Sunday, August 30, 2009

The friendship

If it hurt her that much...it hurts me even more. Its all because of that blog I wrote weeks ago about the friends. She said we are no longer friend ever since I wrote that post in my blog. "How many years friends we are, and she(refers to me) doubted on my personality", she said.

I know I really acted so childish yesterday. I was drunk and angry with whatever hell I am in. I am so sad over everything. Feeling hopeless. She asked me to stay overnight but how am I to face everything after what had happened in the early next morning when we are finally awake? How am I to face her parents when I am in such a stage... Can she understand why and let me?

We are both stubborn.

To many, love are their last thing left after losing everything. To me, pride will be the only thing left for me. So no matter what in that kind of situation, I am not gonna lose my pride. I know its stupid. But my life is so stupid.

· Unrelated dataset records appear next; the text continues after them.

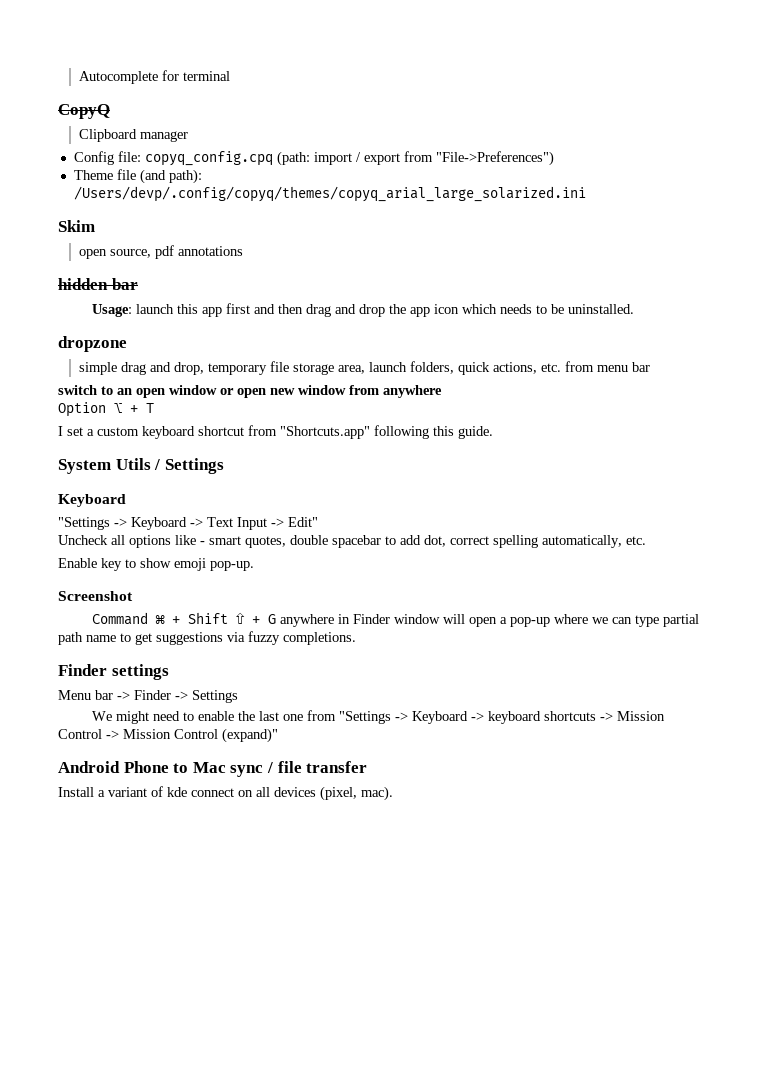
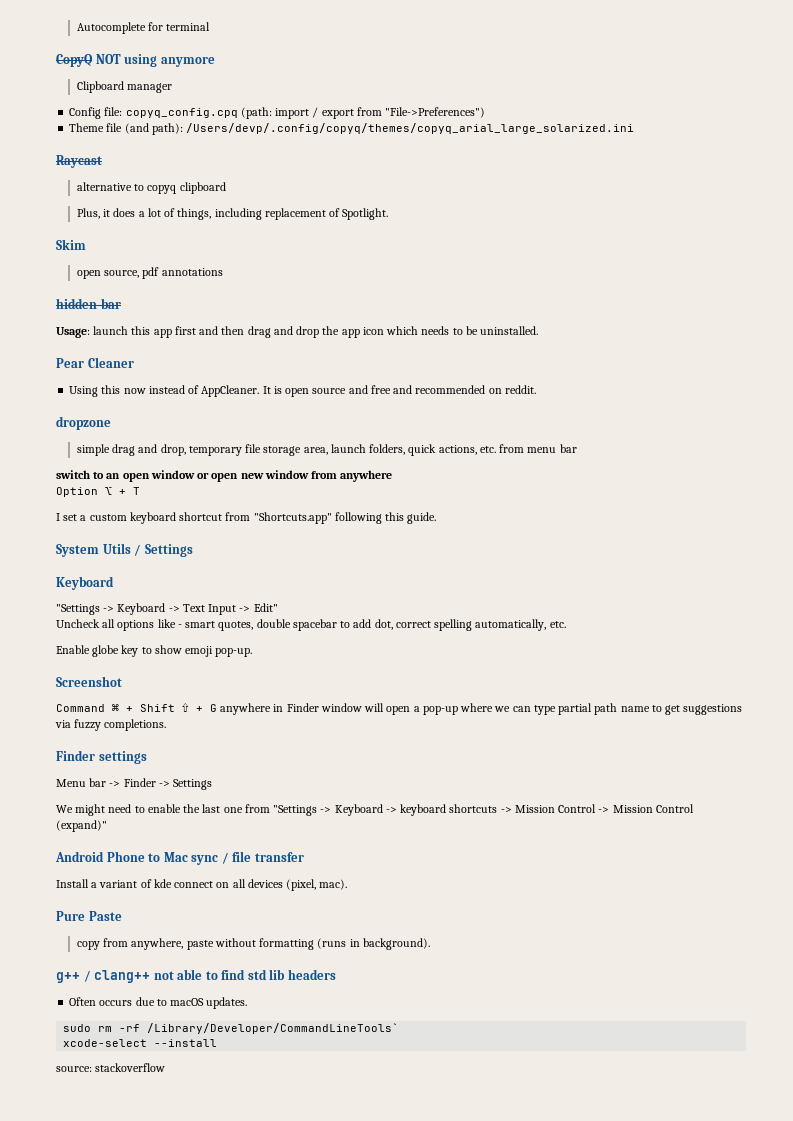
- CopyQ
+ CopyQ NOT using anymore
+ Raycast
+ alternative to copyq clipboard
+ Plus, it does a lot of things, including replacement of Spotlight.
+ Pear Cleaner
+ Using this now instead of AppCleaner. It is open source and free and recommended on reddit.
- Enable key to show emoji pop-up.
+ Enable globe key to show emoji pop-up.
+ Pure Paste
+ copy from anywhere, paste without formatting (runs in background).
+ g++ / clang++ not able to find std lib headers
+ Often occurs due to macOS updates.
+ sudo rm -rf /Library/Developer/CommandLineTools`
+ xcode-select --install
+ source: stackoverflow

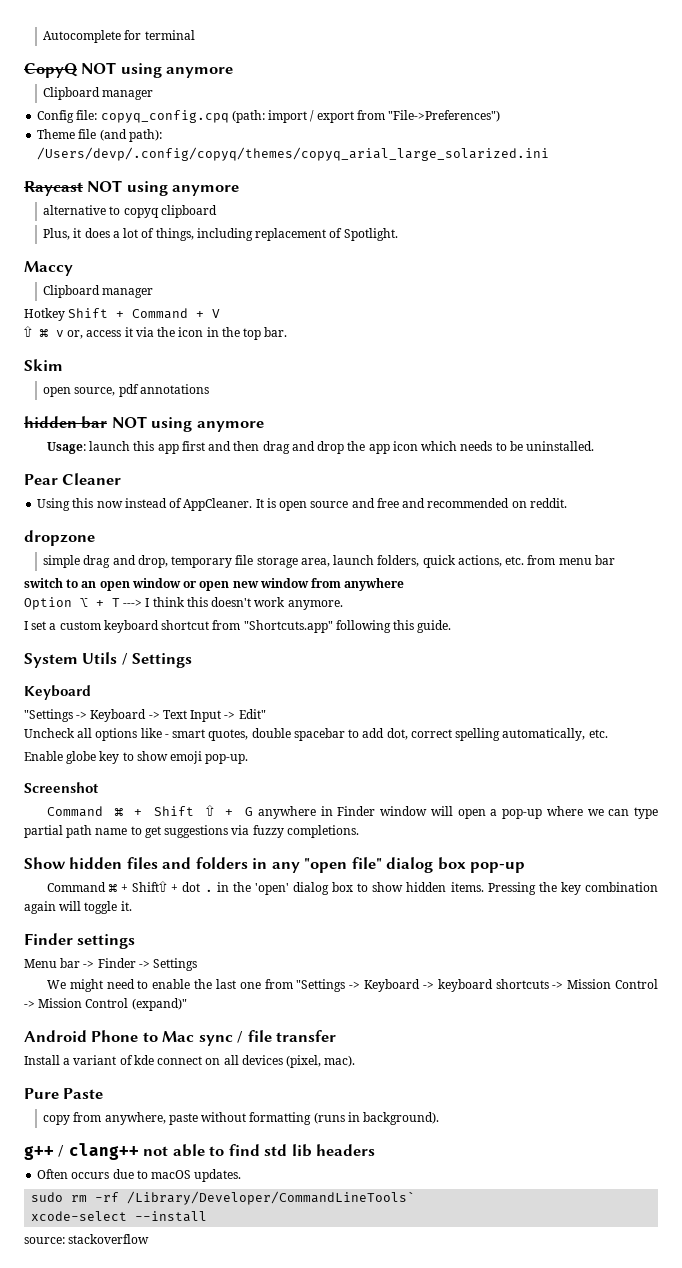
- Raycast
+ Raycast NOT using anymore
+ Maccy
+ Clipboard manager
+ Hotkey Shift + Command + V
+ ⇧ ⌘ v or, access it via the icon in the top bar.
- hidden bar
+ hidden bar NOT using anymore
- Option ⌥ + T
+ Option ⌥ + T ---> I think this doesn't work anymore.
+ Show hidden files and folders in any "open file" dialog box pop-up
+ Command ⌘ + Shift⇧ + dot . in the 'open' dialog box to show hidden items. Pressing the key combination again will toggle it.

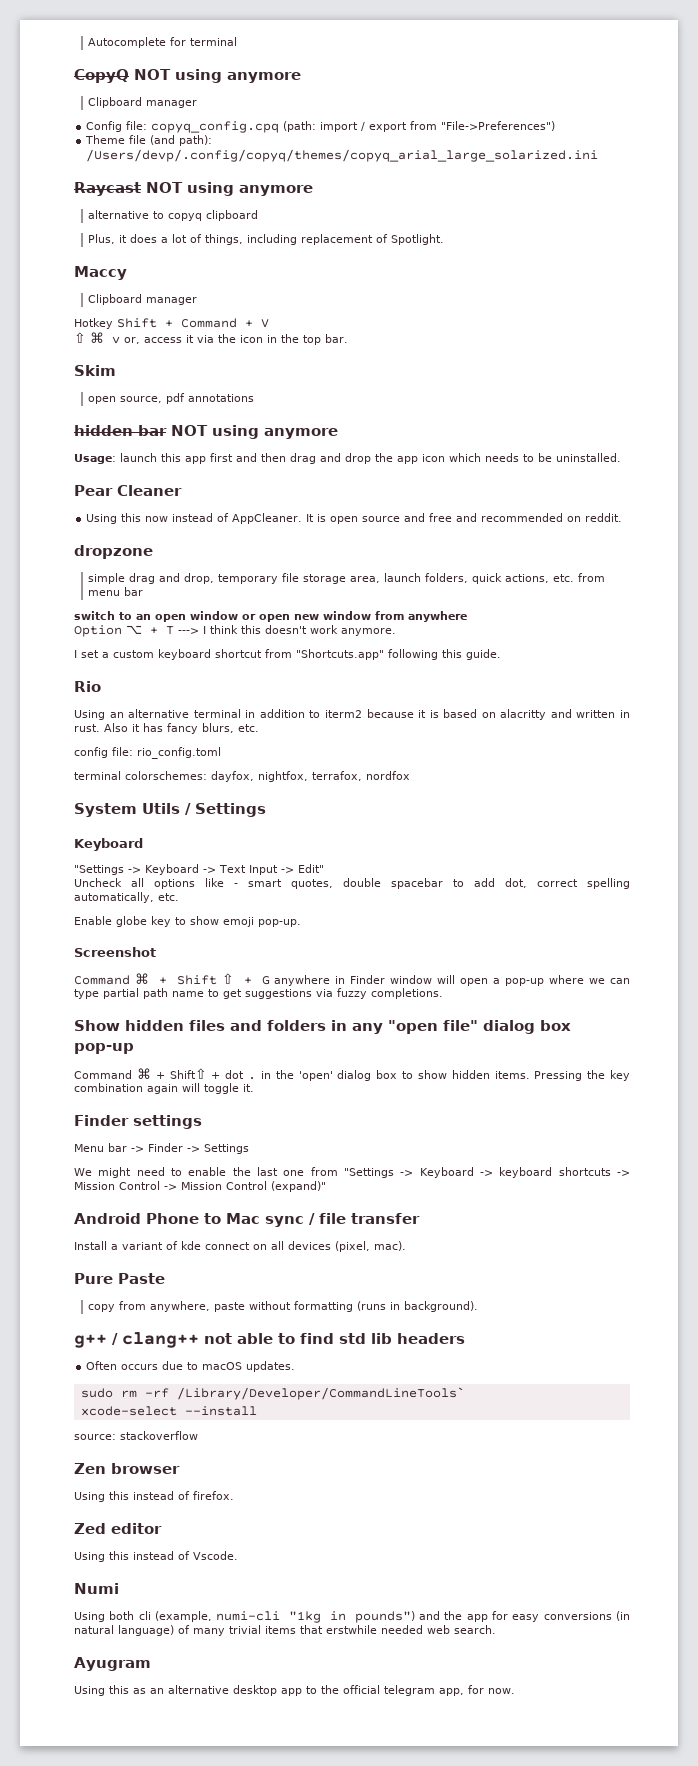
+ Rio
+ Using an alternative terminal in addition to iterm2 because it is based on alacritty and written in rust. Also it has fancy blurs, etc.
+ config file: rio_config.toml
+ terminal colorschemes: dayfox, nightfox, terrafox, nordfox
+ Zen browser
+ Using this instead of firefox.
+ Zed editor
+ Using this instead of Vscode.
+ Numi
+ Using both cli (example, numi-cli "1kg in pounds") and the app for easy conversions (in natural language) of many trivial items that erstwhile needed web search.
+ Ayugram
+ Using this as an alternative desktop app to the official telegram app, for now.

We had both say things really hurtful. I hope we apply what she told me yesterday...drunk and when angry words are to be deleted. Because i know we are just so hurt...nobody really meant what we said.

I sent messages to apologised...but it is being ignored. This seems to be our cross road, depending we have the will to save this friendship or not. How much we value it and believe this is just one of the obstacles we have to face to make oure frienship grow even stronger than before.

My eyes now are very scary when I woke up. I think back what happened and I remember she hit me because I told her to fuck off and told her I can't stay over because I have my pride. Its more painful in the heart.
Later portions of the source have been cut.